Once the pictures have been set aside, copy every remaining entry exactly.

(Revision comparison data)
---+---
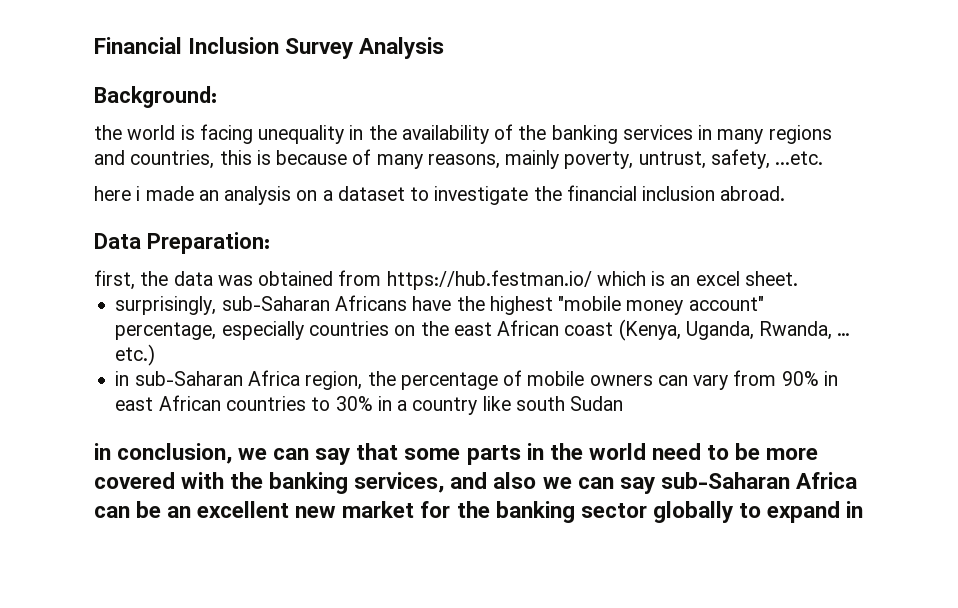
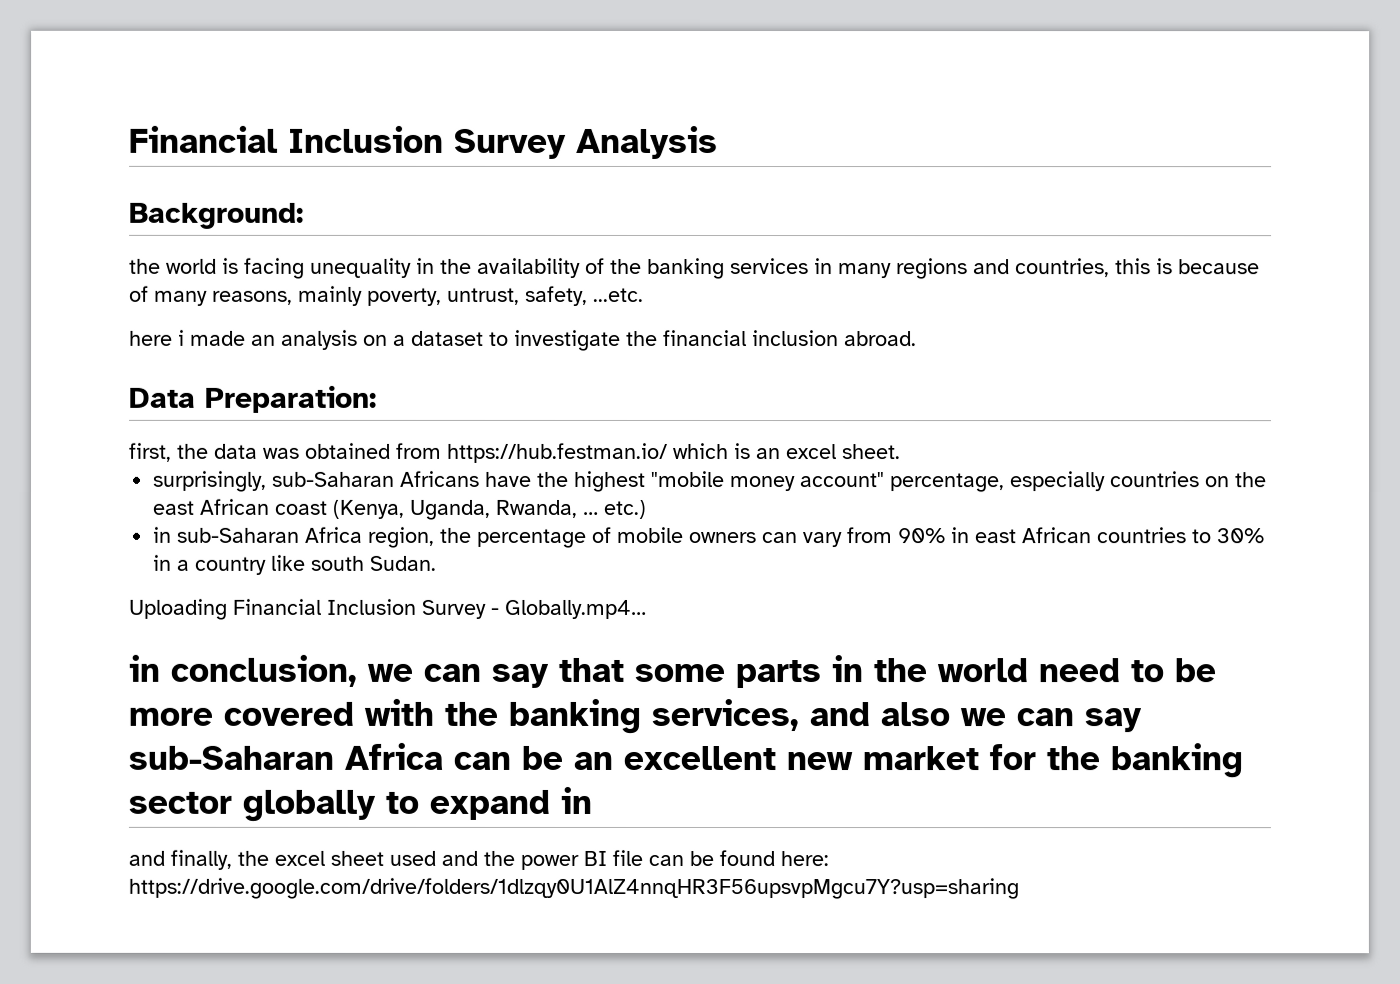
[570,396,624,411] Sudan -> [369,555,437,571] [128,598,646,620] Sudan. // Uploading Financial Inclusion Survey - Globally.mp4…
(863, 509) none -> [128,849,829,870] [128,877,1019,900] // and finally, the excel sheet used and the power BI file can be found here: https://drive.google.com/drive/folders/1dlzqy0U1AlZ4nnqHR3F56upsvpMgcu7Y?usp=sharing

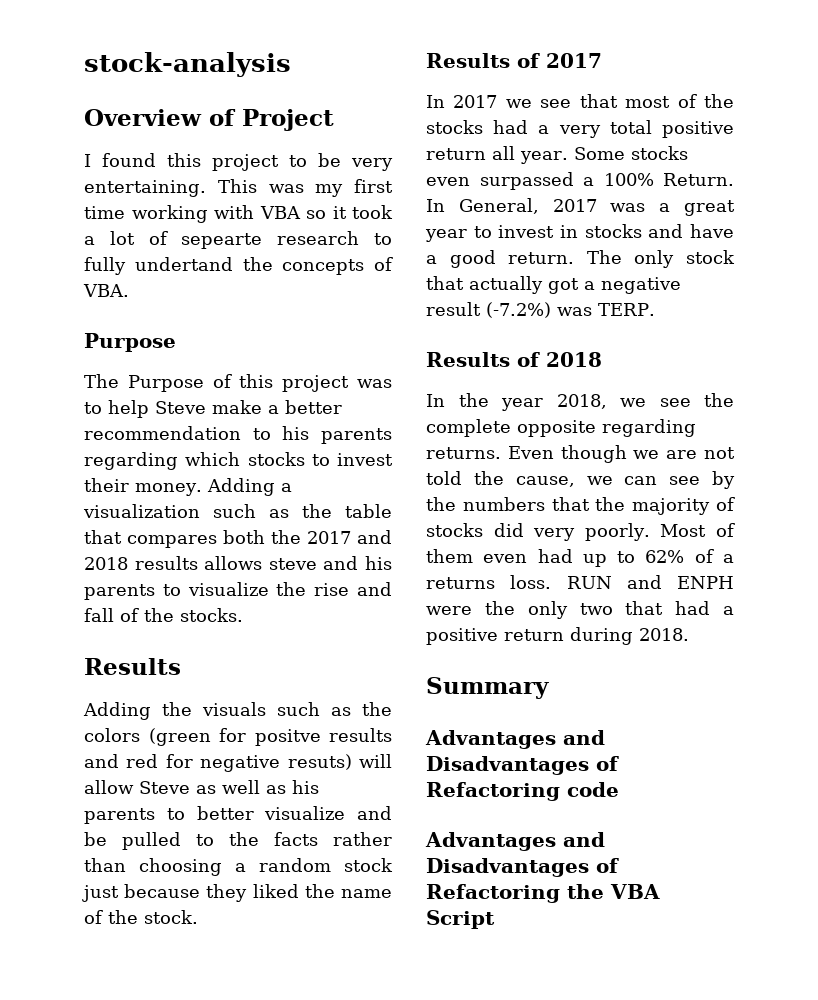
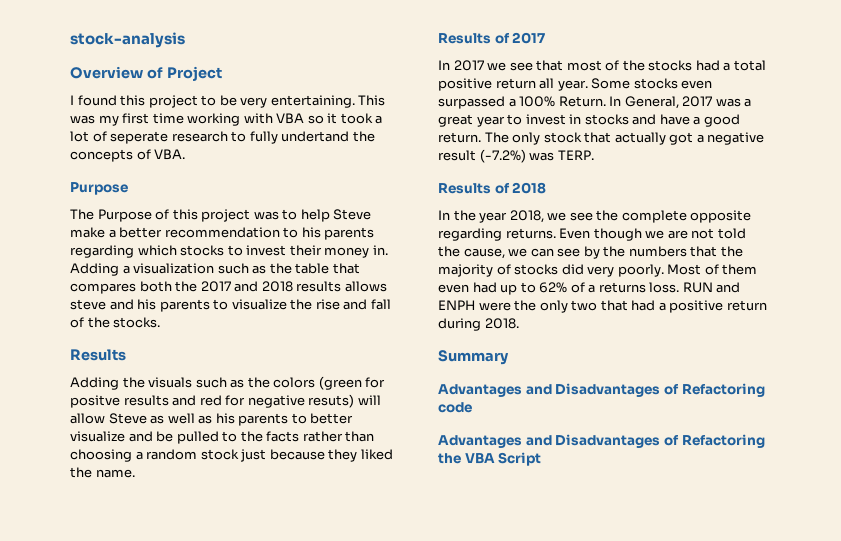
[181,233,263,249] sepearte -> [110,131,169,144] seperate
[135,483,202,496] money. -> [324,245,388,258] money in.
[341,889,392,898] [84,910,198,924] name of the stock. -> [95,469,135,478] name.
[558,125,601,138] very -> (731, 66) none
---+---
> Exercise response
[570,396,624,411] Sudan -> [369,555,437,571] [128,598,646,620] Sudan. // Uploading Financial Inclusion Survey - Globally.mp4…
(863, 509) none -> [128,849,829,870] [128,877,1019,900] // and finally, the excel sheet used and the power BI file can be found here: https://drive.google.com/drive/folders/1dlzqy0U1AlZ4nnqHR3F56upsvpMgcu7Y?usp=sharing

[181,233,263,249] sepearte -> [110,131,169,144] seperate
[135,483,202,496] money. -> [324,245,388,258] money in.
[341,889,392,898] [84,910,198,924] name of the stock. -> [95,469,135,478] name.
[558,125,601,138] very -> (731, 66) none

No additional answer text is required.